__Information shown__:
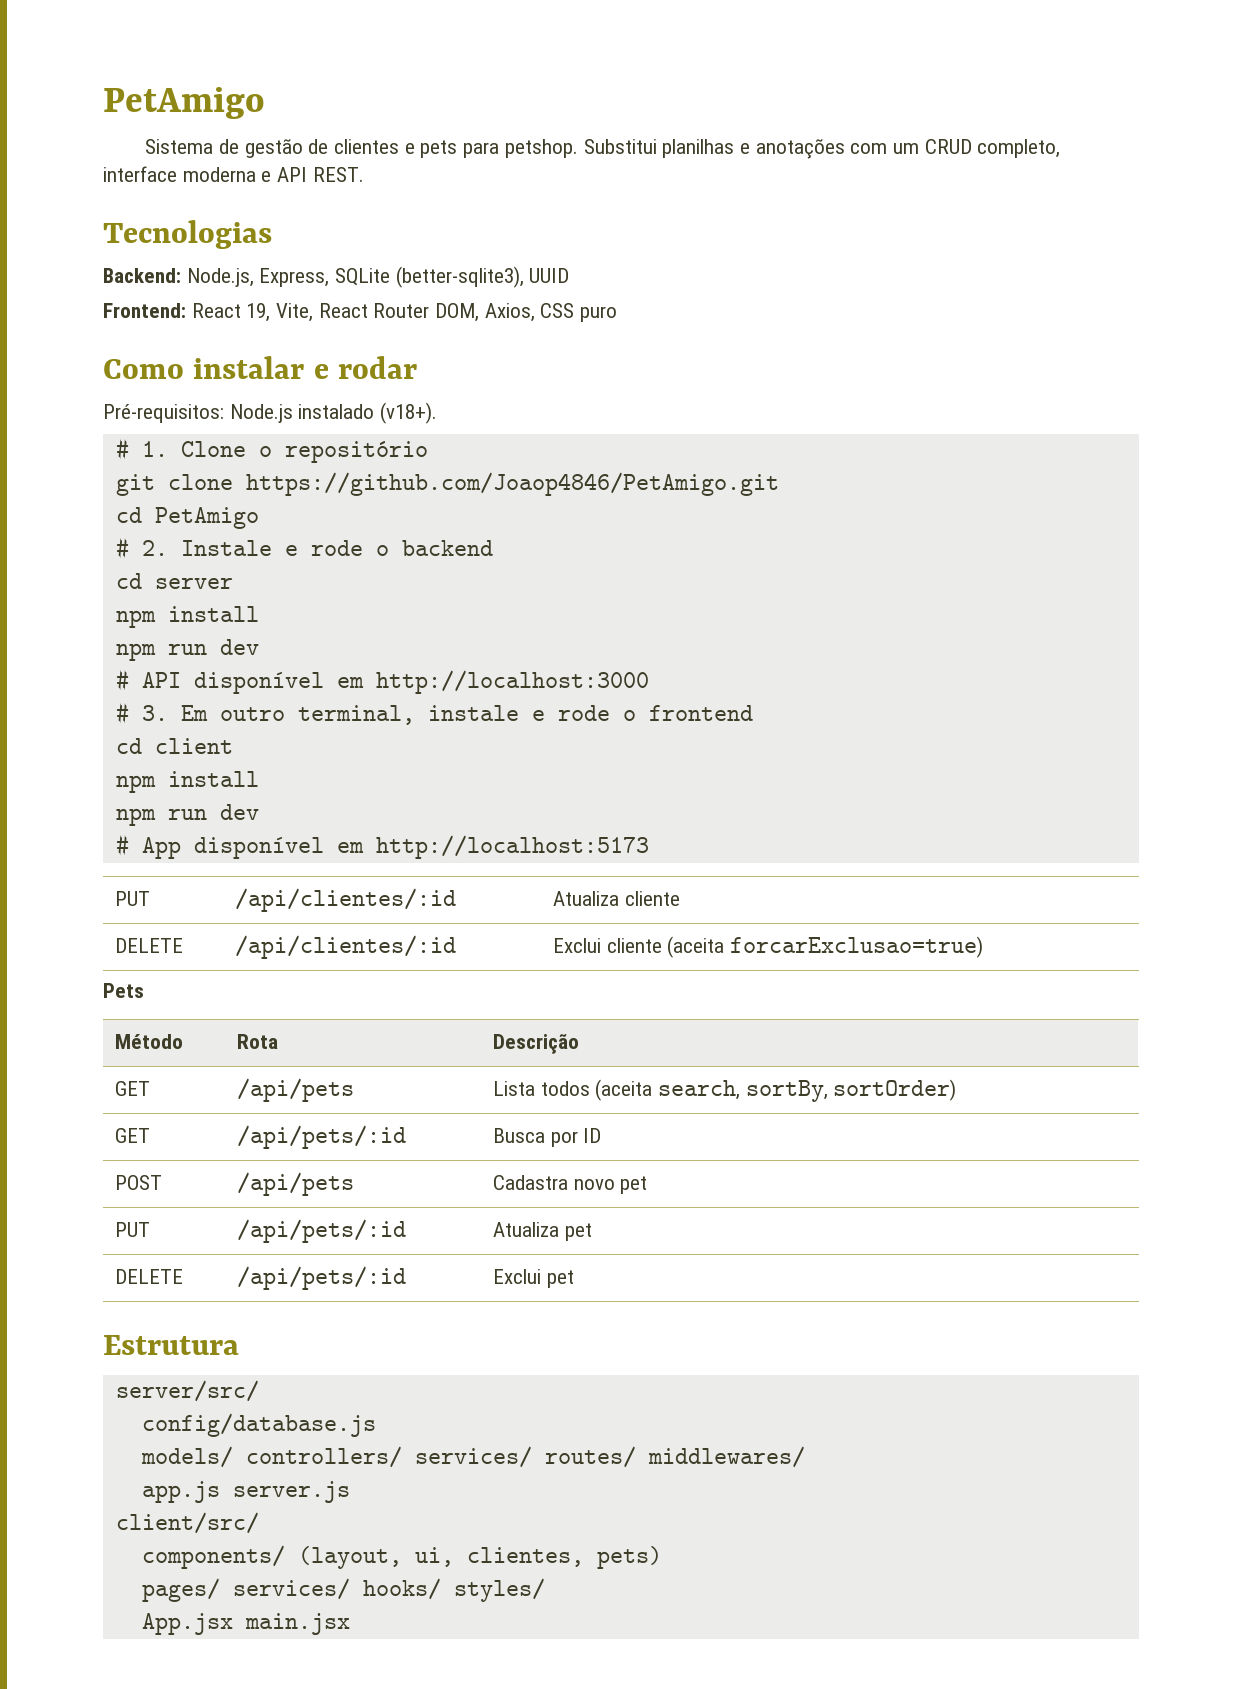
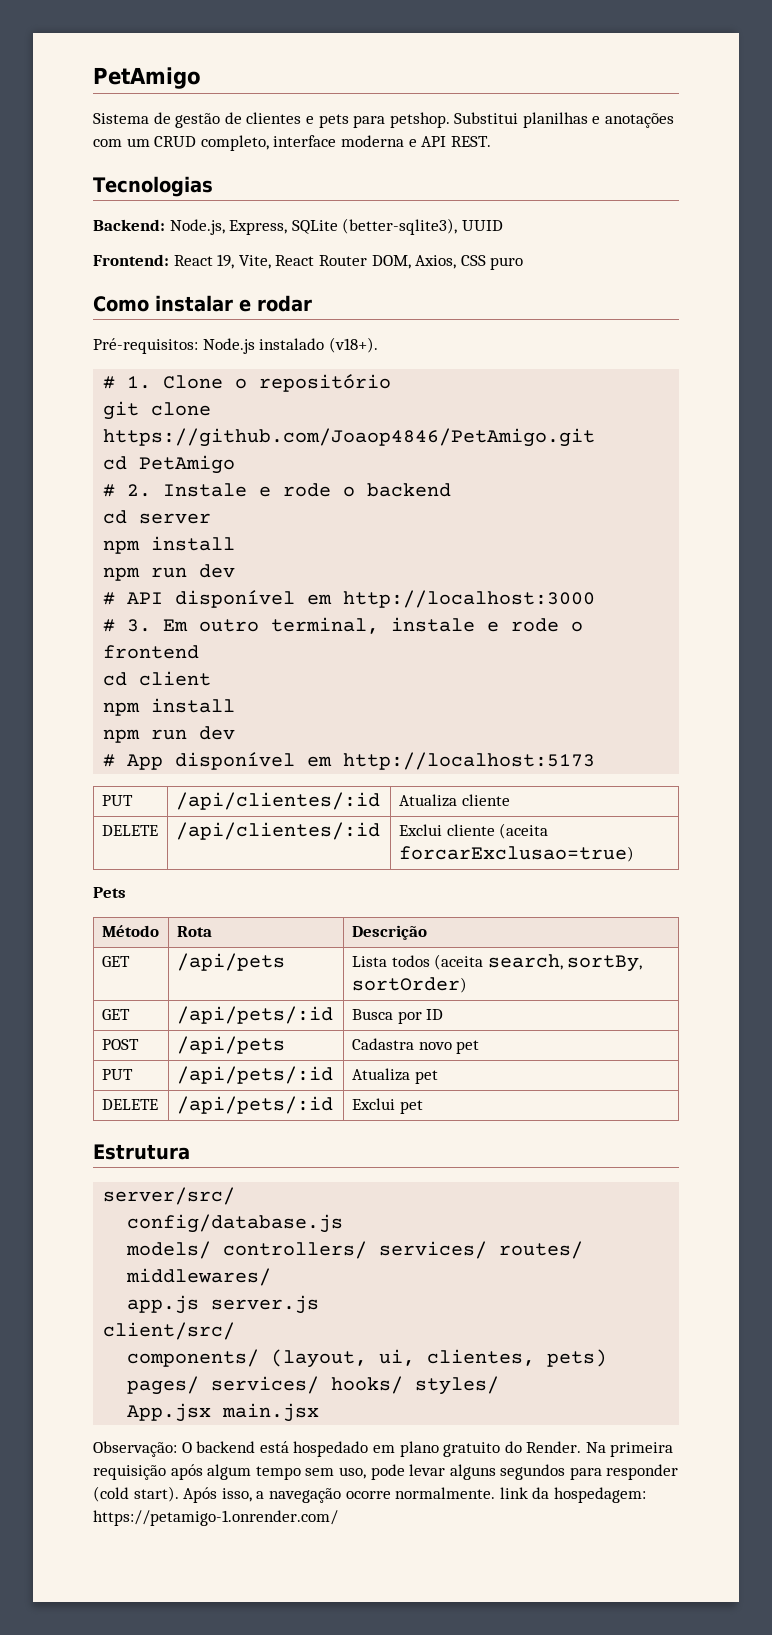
+ Observação: O backend está hospedado em plano gratuito do Render. Na primeira requisição após algum tempo sem uso, pode levar alguns segundos para responder (cold start). Após isso, a navegação ocorre normalmente. link da hospedagem: https://petamigo-1.onrender.com/

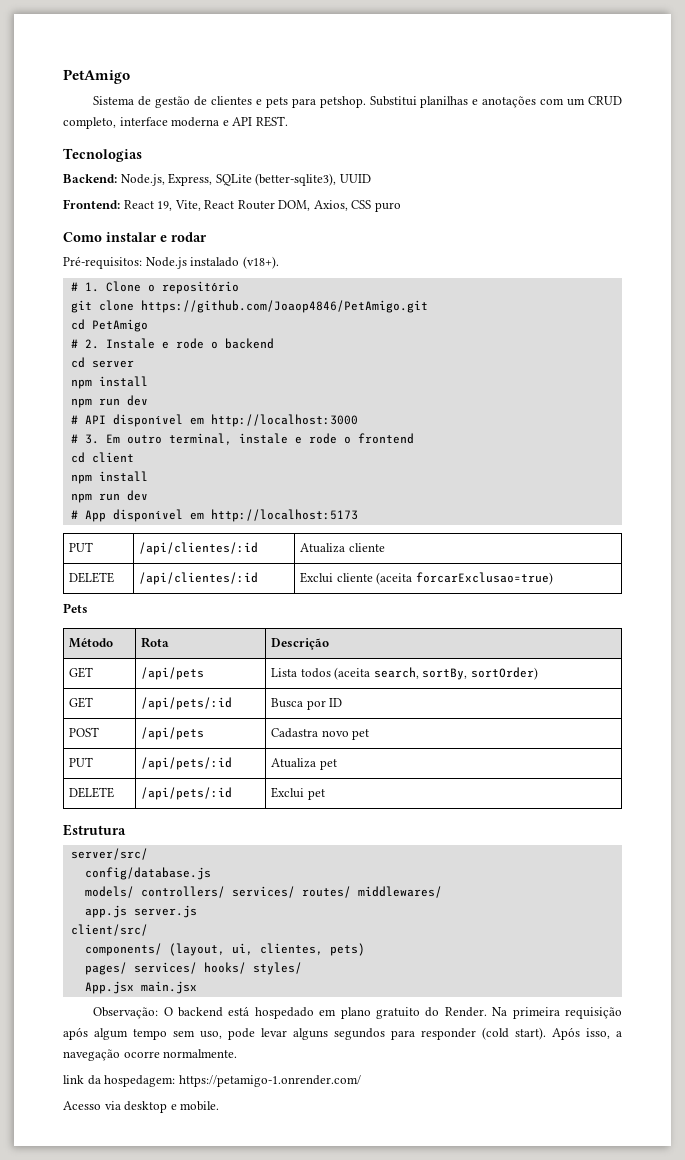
- Após isso, a navegação ocorre normalmente. link da hospedagem: https://petamigo-1.onrender.com/
+ Após isso, a navegação ocorre normalmente.
+ link da hospedagem: https://petamigo-1.onrender.com/
+ Acesso via desktop e mobile.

__Goal of the exercise__: Lines that contain "navegação" are the result; find them in the entries above and copy each one.

__Exercise output__:
+ Observação: O backend está hospedado em plano gratuito do Render. Na primeira requisição após algum tempo sem uso, pode levar alguns segundos para responder (cold start). Após isso, a navegação ocorre normalmente. link da hospedagem: https://petamigo-1.onrender.com/
- Após isso, a navegação ocorre normalmente. link da hospedagem: https://petamigo-1.onrender.com/
+ Após isso, a navegação ocorre normalmente.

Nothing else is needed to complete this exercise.